Kutztown University’s Public Relations students working with the Kutztown Community Partnership to rebrand the theatre
By Gina Glantz
The Strand Theatre was recently purchased by the Kutztown Community Partnership (KCP), and students in the public relations program at Kutztown University are helping to highlight the Strand’s history and update the public on new changes.
The KCP bought the Strand in February 2023. They received a $270,013 grant from the American Rescue Plan. Additionally, The Local Shares Account-Statewide program gave the KCP $450,000 dollars to renovate The Strand.
The new owners plan to expand the theatre’s offerings to include performing arts, local events, and educational and community programs. The KCP also plans to replace the roof, install a new HVAC system, and make the building safer.
The KCP has started updating the building. According to Amy O’Brien, the professor working with Kutztown’s public relations students, several 80-year-old car batteries were removed from the basement because they were “oozing all over a table.” The car batteries were installed in the 1940s to power emergency lighting in case of a power outage.
The Strand Theatre closed in June 2022 when the previous owner, Paul Angstadt, died. Many felt its absence, including Kutztown residents, local main street shops, and community leaders, such as State Senator Judy Schwank, who supported KPC’s initiative.
A reopening date for the theatre has not been set yet.
The KCP plans to create social media sites for The Strand. The sites will update community members on renovations, include timelines, and state when The Strand will reopen.
After it reopens, the social media sites will show what is playing at the theatre. This new social media approach aims to gather a larger audience.

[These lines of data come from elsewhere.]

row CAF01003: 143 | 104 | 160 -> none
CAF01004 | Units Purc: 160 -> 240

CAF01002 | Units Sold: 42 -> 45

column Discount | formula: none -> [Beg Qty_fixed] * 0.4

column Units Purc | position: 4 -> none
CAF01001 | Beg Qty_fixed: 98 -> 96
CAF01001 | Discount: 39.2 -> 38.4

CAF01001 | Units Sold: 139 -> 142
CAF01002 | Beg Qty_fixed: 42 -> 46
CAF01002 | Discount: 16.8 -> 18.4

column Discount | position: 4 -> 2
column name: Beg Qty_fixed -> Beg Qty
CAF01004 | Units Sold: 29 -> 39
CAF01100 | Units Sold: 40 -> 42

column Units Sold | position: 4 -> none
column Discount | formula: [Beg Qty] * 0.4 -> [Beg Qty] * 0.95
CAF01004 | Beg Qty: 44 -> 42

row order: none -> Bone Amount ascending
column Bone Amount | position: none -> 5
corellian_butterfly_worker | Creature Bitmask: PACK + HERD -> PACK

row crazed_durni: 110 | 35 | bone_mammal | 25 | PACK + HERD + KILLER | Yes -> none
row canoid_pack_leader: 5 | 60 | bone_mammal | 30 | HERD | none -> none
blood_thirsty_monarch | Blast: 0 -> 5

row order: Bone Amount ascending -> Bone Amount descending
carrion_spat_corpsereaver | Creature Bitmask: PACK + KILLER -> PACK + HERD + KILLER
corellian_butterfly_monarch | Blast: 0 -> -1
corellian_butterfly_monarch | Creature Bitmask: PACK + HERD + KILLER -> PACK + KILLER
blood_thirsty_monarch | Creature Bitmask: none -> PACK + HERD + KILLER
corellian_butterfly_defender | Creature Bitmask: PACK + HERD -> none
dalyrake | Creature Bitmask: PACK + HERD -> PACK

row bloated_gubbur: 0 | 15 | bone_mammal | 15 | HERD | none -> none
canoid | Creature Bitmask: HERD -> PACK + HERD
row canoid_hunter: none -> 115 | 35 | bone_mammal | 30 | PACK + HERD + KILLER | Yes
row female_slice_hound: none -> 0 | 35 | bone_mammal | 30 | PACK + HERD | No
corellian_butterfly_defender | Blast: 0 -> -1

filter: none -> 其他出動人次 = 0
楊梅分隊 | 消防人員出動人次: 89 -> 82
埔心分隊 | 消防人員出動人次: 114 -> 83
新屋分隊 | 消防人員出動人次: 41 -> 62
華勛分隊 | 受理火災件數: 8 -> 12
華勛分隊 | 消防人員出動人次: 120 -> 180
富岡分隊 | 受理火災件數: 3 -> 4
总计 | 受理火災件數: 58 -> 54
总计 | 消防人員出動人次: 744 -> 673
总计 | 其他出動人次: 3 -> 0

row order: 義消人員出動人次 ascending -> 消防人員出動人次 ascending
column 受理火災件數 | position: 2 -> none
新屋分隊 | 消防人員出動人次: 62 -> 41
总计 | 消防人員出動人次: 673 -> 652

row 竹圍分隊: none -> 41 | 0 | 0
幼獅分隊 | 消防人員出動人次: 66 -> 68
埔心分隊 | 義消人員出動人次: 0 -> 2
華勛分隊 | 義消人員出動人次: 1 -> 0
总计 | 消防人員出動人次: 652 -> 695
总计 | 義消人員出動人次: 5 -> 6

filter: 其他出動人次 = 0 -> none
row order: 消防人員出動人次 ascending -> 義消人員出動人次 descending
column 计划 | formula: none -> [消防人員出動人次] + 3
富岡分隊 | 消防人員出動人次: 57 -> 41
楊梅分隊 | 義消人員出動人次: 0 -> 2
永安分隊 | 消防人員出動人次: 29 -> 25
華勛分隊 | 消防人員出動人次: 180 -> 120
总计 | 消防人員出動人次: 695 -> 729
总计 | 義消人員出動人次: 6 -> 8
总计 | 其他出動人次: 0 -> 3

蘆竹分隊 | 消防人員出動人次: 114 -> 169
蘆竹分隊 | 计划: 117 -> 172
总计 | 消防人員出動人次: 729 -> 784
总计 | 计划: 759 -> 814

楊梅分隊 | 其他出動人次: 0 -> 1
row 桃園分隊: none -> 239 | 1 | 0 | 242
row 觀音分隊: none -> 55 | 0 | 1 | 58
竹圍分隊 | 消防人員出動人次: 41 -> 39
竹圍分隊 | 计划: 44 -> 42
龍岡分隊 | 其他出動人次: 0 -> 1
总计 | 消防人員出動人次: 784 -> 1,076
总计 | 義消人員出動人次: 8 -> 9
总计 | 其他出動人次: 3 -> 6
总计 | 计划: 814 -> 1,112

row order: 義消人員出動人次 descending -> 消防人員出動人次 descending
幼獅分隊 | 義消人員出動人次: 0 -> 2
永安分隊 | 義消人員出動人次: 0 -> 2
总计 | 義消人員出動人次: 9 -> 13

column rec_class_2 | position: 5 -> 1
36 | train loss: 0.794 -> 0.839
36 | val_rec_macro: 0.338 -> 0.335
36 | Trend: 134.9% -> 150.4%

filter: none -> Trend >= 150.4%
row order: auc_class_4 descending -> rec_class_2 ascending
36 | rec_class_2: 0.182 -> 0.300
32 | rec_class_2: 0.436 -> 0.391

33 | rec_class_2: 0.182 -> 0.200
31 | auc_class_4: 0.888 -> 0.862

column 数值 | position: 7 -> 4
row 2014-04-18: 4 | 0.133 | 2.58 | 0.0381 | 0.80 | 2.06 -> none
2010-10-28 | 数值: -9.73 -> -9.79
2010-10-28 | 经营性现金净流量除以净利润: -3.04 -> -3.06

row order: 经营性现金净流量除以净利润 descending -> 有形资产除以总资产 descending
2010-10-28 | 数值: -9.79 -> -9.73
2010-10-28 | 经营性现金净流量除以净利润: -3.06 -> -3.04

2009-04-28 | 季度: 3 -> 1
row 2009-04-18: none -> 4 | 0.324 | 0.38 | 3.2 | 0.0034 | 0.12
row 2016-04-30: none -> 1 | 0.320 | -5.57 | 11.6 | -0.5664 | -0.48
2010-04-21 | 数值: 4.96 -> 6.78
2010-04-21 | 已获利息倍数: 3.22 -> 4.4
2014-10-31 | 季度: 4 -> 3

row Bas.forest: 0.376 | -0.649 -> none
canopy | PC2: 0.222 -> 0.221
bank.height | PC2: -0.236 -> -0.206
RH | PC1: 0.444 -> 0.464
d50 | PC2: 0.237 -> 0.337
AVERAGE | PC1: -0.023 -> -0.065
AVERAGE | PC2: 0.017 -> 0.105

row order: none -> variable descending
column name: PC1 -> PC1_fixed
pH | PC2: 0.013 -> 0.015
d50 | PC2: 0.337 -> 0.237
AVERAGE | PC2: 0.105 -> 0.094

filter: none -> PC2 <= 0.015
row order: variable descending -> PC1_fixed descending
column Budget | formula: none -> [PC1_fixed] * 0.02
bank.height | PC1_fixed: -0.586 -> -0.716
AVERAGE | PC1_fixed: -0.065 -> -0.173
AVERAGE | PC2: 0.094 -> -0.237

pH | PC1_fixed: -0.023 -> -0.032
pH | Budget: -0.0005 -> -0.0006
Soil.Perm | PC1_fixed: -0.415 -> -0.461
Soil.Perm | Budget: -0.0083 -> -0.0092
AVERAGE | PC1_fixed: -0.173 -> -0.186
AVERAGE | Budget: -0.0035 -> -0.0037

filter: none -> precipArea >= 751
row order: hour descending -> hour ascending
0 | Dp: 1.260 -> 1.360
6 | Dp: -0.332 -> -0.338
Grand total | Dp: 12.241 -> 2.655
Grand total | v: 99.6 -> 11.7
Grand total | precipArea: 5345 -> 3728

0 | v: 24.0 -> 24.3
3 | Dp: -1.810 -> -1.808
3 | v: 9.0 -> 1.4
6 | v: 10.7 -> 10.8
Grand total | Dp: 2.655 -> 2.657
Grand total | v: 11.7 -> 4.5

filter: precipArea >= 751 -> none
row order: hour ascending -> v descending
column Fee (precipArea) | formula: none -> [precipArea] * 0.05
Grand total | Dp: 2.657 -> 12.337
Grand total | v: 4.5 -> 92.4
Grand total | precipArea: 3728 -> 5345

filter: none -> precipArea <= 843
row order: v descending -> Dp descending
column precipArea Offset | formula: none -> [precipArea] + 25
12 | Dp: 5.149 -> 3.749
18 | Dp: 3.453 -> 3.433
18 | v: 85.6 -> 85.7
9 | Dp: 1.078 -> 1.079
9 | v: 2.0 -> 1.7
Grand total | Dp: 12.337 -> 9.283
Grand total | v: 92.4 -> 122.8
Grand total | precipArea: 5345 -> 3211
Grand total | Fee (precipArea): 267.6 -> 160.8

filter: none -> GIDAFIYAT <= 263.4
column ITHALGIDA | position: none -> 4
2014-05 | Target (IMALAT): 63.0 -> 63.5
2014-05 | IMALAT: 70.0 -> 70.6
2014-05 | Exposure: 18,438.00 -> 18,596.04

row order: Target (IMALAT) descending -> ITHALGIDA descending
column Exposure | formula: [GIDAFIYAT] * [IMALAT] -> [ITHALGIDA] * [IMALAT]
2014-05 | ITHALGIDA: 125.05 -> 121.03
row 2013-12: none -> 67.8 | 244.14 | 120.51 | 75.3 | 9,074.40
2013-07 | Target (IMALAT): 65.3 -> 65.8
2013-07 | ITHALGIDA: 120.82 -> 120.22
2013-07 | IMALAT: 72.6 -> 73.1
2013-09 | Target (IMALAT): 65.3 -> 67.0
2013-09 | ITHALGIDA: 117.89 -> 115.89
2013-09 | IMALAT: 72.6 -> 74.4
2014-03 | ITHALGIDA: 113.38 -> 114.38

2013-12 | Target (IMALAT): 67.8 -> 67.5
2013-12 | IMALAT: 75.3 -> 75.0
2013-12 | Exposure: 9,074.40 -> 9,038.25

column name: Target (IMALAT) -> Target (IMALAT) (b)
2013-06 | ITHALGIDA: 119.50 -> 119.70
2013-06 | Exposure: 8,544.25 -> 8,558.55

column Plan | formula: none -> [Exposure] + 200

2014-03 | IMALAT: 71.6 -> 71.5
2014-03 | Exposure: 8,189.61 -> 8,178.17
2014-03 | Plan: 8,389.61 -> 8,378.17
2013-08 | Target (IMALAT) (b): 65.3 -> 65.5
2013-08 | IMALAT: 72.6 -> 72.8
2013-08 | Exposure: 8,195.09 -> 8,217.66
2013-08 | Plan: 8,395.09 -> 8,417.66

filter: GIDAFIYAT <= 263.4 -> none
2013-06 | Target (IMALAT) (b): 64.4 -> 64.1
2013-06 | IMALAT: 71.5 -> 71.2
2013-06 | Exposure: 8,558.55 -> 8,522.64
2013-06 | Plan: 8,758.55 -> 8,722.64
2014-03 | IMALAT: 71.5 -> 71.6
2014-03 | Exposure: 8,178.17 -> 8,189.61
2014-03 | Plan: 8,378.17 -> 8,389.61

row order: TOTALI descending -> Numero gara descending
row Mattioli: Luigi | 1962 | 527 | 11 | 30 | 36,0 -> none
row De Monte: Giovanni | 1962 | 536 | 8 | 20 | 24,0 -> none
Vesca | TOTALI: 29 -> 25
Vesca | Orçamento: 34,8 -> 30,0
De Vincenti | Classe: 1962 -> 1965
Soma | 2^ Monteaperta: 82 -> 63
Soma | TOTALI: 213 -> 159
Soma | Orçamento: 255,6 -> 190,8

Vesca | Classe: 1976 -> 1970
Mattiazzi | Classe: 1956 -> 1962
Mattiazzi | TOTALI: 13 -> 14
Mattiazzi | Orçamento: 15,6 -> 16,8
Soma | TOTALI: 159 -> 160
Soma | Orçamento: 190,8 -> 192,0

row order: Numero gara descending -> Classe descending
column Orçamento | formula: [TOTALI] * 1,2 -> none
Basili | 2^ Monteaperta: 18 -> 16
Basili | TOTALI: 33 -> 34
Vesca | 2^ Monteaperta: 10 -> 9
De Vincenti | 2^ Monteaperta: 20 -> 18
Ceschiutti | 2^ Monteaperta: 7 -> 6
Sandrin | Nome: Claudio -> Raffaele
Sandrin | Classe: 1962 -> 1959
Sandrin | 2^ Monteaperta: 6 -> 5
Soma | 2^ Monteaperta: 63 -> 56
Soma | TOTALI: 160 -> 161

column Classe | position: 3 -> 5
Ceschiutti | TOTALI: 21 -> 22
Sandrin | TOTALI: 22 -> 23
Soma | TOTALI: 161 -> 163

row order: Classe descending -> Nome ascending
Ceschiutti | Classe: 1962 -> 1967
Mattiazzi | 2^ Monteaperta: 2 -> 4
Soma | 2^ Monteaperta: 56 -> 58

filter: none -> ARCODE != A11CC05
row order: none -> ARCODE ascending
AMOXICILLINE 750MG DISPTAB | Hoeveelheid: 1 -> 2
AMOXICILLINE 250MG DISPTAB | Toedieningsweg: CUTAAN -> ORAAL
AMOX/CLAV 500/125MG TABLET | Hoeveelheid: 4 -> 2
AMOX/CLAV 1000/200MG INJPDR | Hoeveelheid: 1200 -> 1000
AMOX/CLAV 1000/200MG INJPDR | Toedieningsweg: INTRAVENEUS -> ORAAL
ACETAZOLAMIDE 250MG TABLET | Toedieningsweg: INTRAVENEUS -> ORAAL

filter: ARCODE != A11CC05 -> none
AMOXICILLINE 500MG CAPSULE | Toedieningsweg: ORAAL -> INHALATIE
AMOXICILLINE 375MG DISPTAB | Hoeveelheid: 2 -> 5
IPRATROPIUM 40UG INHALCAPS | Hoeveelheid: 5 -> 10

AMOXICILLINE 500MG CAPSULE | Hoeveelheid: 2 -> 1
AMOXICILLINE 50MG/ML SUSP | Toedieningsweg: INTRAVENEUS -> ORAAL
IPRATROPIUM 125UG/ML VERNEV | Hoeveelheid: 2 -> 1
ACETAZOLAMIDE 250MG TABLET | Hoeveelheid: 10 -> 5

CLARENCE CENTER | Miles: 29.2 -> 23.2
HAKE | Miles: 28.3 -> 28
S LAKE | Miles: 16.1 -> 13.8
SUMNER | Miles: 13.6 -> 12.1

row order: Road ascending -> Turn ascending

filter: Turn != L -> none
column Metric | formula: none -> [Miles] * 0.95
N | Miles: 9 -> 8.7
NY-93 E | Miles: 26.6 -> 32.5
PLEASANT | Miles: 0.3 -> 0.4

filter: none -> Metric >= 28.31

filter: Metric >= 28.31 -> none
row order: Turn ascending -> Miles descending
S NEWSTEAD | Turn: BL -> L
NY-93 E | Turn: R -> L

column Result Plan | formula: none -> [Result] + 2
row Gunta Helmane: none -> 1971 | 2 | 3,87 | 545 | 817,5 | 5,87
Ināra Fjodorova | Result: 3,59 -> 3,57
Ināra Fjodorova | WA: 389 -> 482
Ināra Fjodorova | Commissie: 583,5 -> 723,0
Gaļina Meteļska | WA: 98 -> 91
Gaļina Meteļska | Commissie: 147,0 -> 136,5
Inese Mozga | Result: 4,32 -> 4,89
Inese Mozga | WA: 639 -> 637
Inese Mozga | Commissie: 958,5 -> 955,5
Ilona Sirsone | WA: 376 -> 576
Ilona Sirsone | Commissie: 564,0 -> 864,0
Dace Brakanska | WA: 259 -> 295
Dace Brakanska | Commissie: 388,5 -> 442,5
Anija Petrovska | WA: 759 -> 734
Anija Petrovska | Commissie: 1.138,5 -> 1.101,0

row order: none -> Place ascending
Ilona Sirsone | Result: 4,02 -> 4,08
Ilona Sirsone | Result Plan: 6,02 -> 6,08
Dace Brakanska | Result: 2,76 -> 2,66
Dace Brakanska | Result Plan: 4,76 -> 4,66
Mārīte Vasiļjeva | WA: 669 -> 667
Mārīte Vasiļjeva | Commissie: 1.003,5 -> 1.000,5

The social media sites will also ask for donations, as the renovations are costly, and the
$450,000 grant does not cover all expenses.
The KCP has a website, which updates the public on The Strand. Also available on the website is a timeline of the theatre’s history from 1908 to today, which was researched and created by Kutztown University public relations students working for The Agency.
The theatre originated as the Kinetoscope Arcade in 1908, located where the Kutztown Tavern stands today. It was owned by Paul Herman, who opened a one-screen cinema near his arcade in 1912. In 1927, Furman B. Willis leased the cinema from Herman and renamed it, “The Strand”. Over the years, The Strand had two more owners, Larry Fenstermacher, who bought the theatre in 1945, and Paul Angstadt who purchased it in 1969. Paul Angstadt renovated the theatre into a two-screen cinema in 1977.
The full historical timeline of The Strand can be viewed here, on the KCP website.
Kutztown’s PR students worked with the KCP to rebrand The Strand as a part of their senior capstone.
The PR students’ main responsibilities were researching The Strand’s history, writing blogs and a newsletter about its evolution, and creating a social media strategy plan and samples of social media profiles for the theatre.
The students also created a timeline of the Strand’s history and interviewed past employees and Paul Angstadt’s family to better understand how The Strand was run.
The students in this group got feedback from Sandy Greene, who is a community liaison at the KCP and is a former mayor of Kutztown.
The Agency, which is the senior capstone for PR students, gives real-life experience in building portfolios, networking, and working with clients.
The PR students worked together to simulate a real PR agency. The students wrote a blog, where they talked about Paul Angstadt and his history with the Reading and Kutztown community. Some students also wrote a monthly newsletter about the importance of maintaining historic buildings, especially in Kutztown, a town that has a rich history.
The PR students praised the program and recommended it to all majors interested in similar work.
The Agency is a two-semester-long class, which gives students more time to connect with and work on their projects.
According to the students currently working for The Agency, the first semester was spent researching the Strand’s history for their clients, and in the second semester, students started publishing their researched blogs and newsletters to show the public the current situation.
The students said this project was interesting to do, as they learned new facts about historical buildings and people.